* [PROVIDED ENTRIES]:

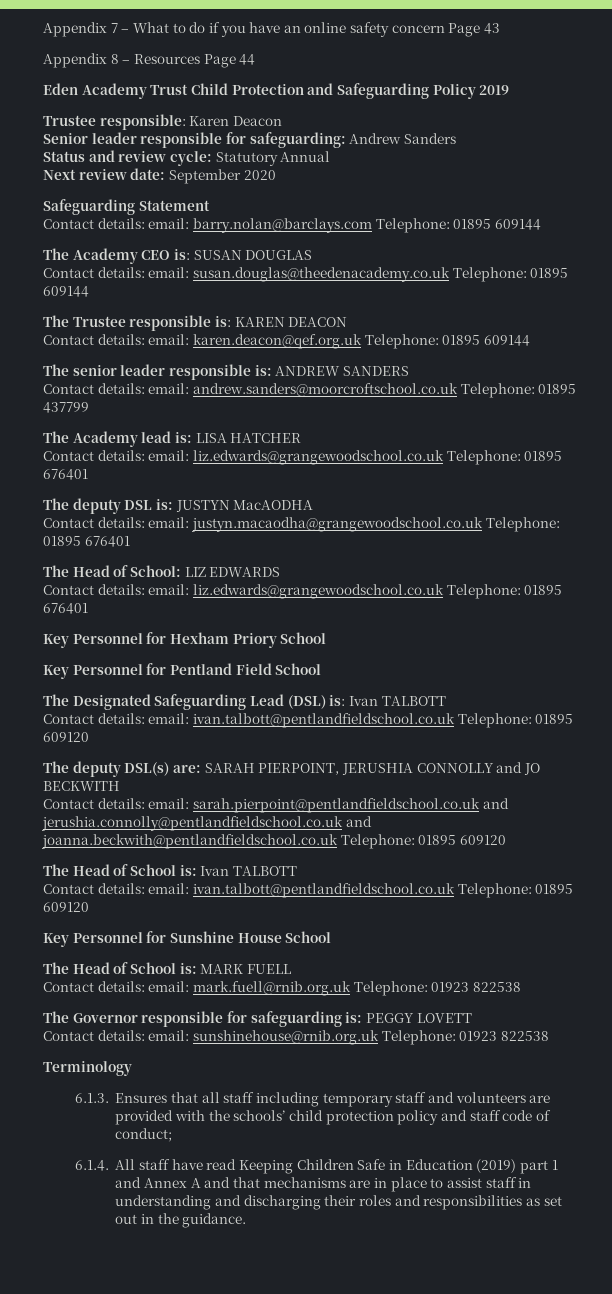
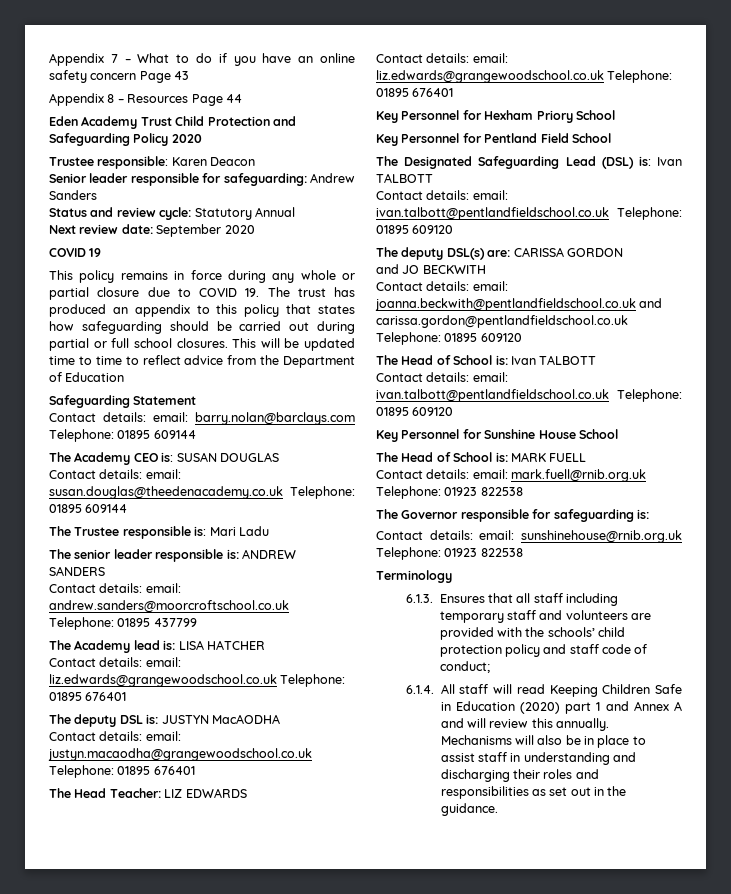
- Eden Academy Trust Child Protection and Safeguarding Policy 2019
+ Eden Academy Trust Child Protection and Safeguarding Policy 2020
+ COVID 19
+ This policy remains in force during any whole or partial closure due to COVID 19. The trust has produced an appendix to this policy that states how safeguarding should be carried out during partial or full school closures. This will be updated time to time to reflect advice from the Department of Education
- The Trustee responsible is: KAREN DEACON
- Contact details: email: karen.deacon@qef.org.uk Telephone: 01895 609144
+ The Trustee responsible is: Mari Ladu
- The Head of School: LIZ EDWARDS
+ The Head Teacher: LIZ EDWARDS
- The deputy DSL(s) are: SARAH PIERPOINT, JERUSHIA CONNOLLY and JO BECKWITH
+ The deputy DSL(s) are: CARISSA GORDON
+ and JO BECKWITH
- Contact details: email: sarah.pierpoint@pentlandfieldschool.co.uk and jerushia.connolly@pentlandfieldschool.co.uk and joanna.beckwith@pentlandfieldschool.co.uk Telephone: 01895 609120
+ Contact details: email: joanna.beckwith@pentlandfieldschool.co.uk and carissa.gordon@pentlandfieldschool.co.uk Telephone: 01895 609120
- The Governor responsible for safeguarding is: PEGGY LOVETT
+ The Governor responsible for safeguarding is:
- 6.1.4. All staff have read Keeping Children Safe in Education (2019) part 1 and Annex A and that mechanisms are in place to assist staff in understanding and discharging their roles and responsibilities as set out in the guidance.
+ 6.1.4. All staff will read Keeping Children Safe in Education (2020) part 1 and Annex A and will review this annually. Mechanisms will also be in place to assist staff in understanding and discharging their roles and responsibilities as set out in the guidance.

* [WORK REQUIRED]: When a line in the listing has the string "Children" in it, return that line.

* [OUTPUT OF THE EXERCISE]:
- 6.1.4. All staff have read Keeping Children Safe in Education (2019) part 1 and Annex A and that mechanisms are in place to assist staff in understanding and discharging their roles and responsibilities as set out in the guidance.
+ 6.1.4. All staff will read Keeping Children Safe in Education (2020) part 1 and Annex A and will review this annually. Mechanisms will also be in place to assist staff in understanding and discharging their roles and responsibilities as set out in the guidance.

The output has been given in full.